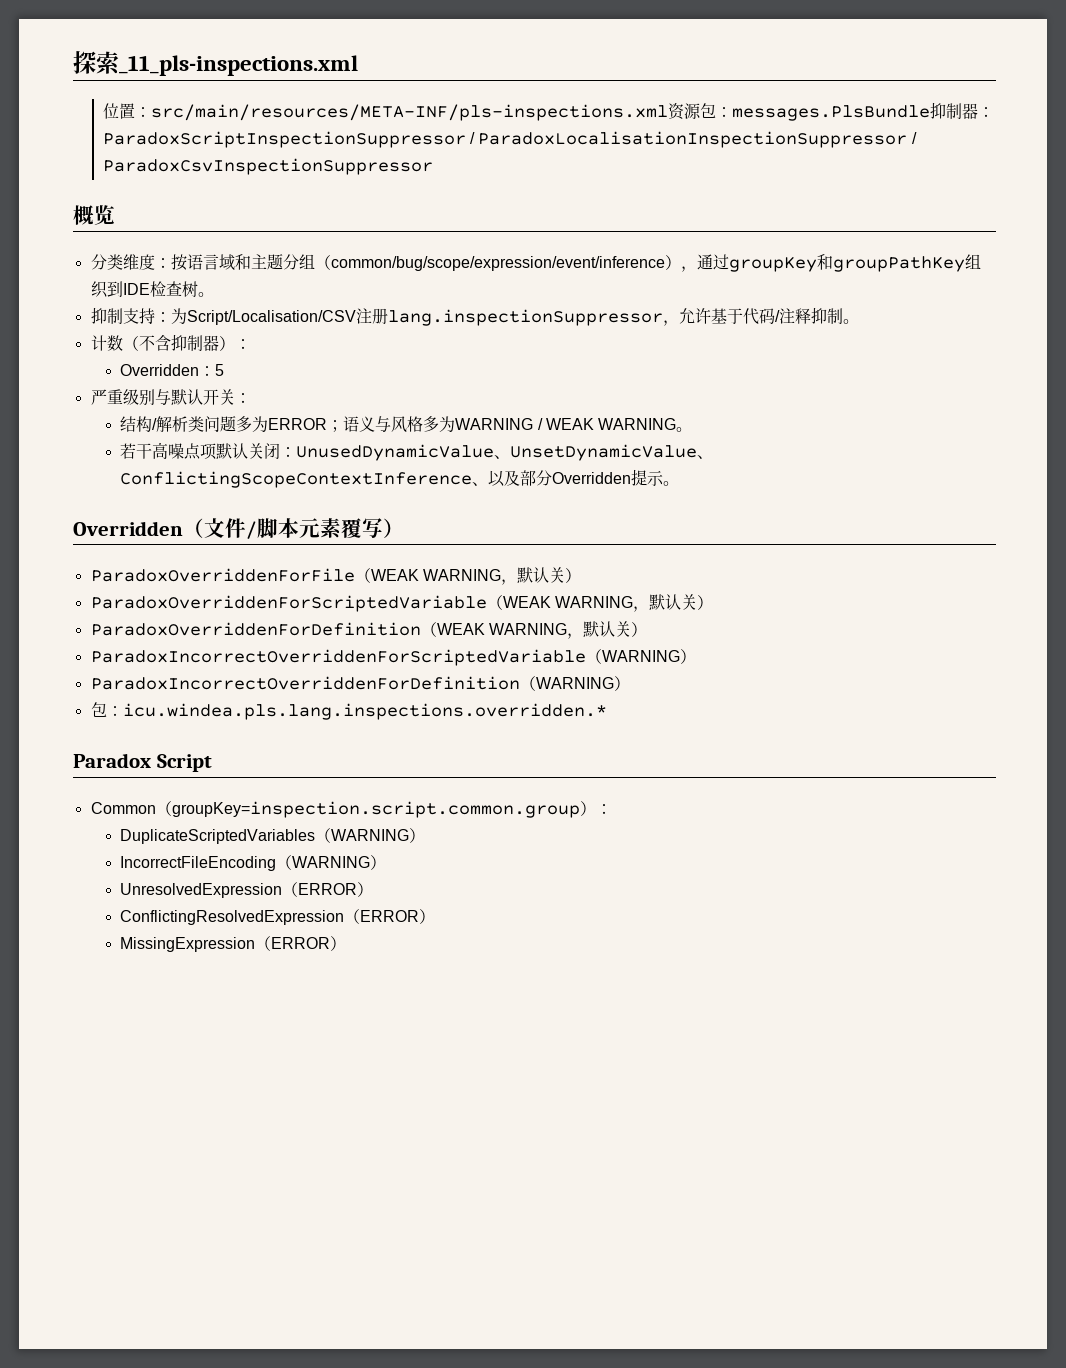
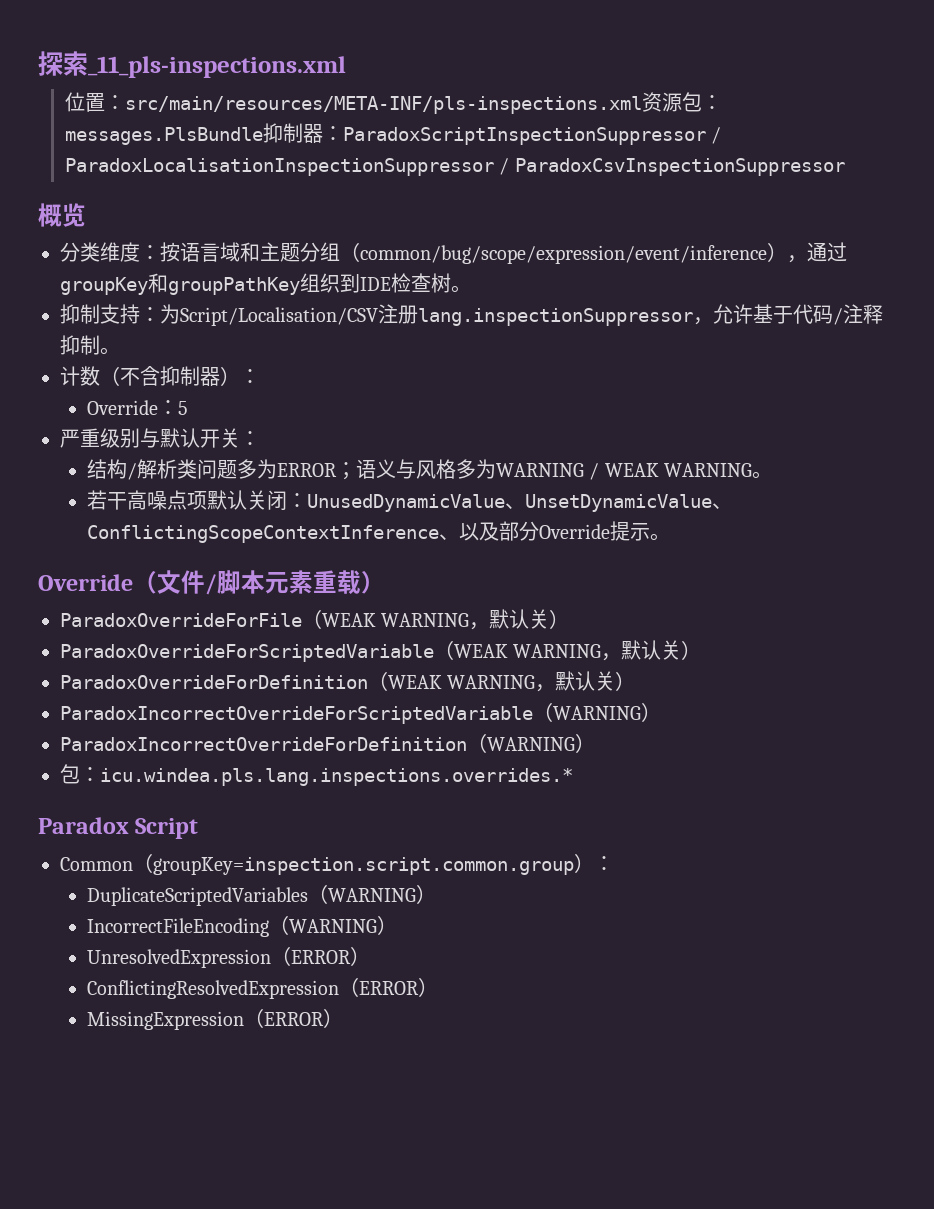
- Overridden：5
+ Override：5
- 若干高噪点项默认关闭：UnusedDynamicValue、UnsetDynamicValue、ConflictingScopeContextInference、以及部分Overridden提示。
+ 若干高噪点项默认关闭：UnusedDynamicValue、UnsetDynamicValue、ConflictingScopeContextInference、以及部分Override提示。
- Overridden（文件/脚本元素覆写）
- ParadoxOverriddenForFile（WEAK WARNING，默认关）
- ParadoxOverriddenForScriptedVariable（WEAK WARNING，默认关）
- ParadoxOverriddenForDefinition（WEAK WARNING，默认关）
- ParadoxIncorrectOverriddenForScriptedVariable（WARNING）
- ParadoxIncorrectOverriddenForDefinition（WARNING）
+ Override（文件/脚本元素重载）
+ ParadoxOverrideForFile（WEAK WARNING，默认关）
+ ParadoxOverrideForScriptedVariable（WEAK WARNING，默认关）
+ ParadoxOverrideForDefinition（WEAK WARNING，默认关）
+ ParadoxIncorrectOverrideForScriptedVariable（WARNING）
+ ParadoxIncorrectOverrideForDefinition（WARNING）
- 包：icu.windea.pls.lang.inspections.overridden.*
+ 包：icu.windea.pls.lang.inspections.overrides.*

Required work:
Please transcribe exactly the lines from the start of the records through the line containing "- ParadoxOverriddenForFile（WEAK WARNING，默认关）", leaving the pictures out.

Worked solution:
- Overridden：5
+ Override：5
- 若干高噪点项默认关闭：UnusedDynamicValue、UnsetDynamicValue、ConflictingScopeContextInference、以及部分Overridden提示。
+ 若干高噪点项默认关闭：UnusedDynamicValue、UnsetDynamicValue、ConflictingScopeContextInference、以及部分Override提示。
- Overridden（文件/脚本元素覆写）
- ParadoxOverriddenForFile（WEAK WARNING，默认关）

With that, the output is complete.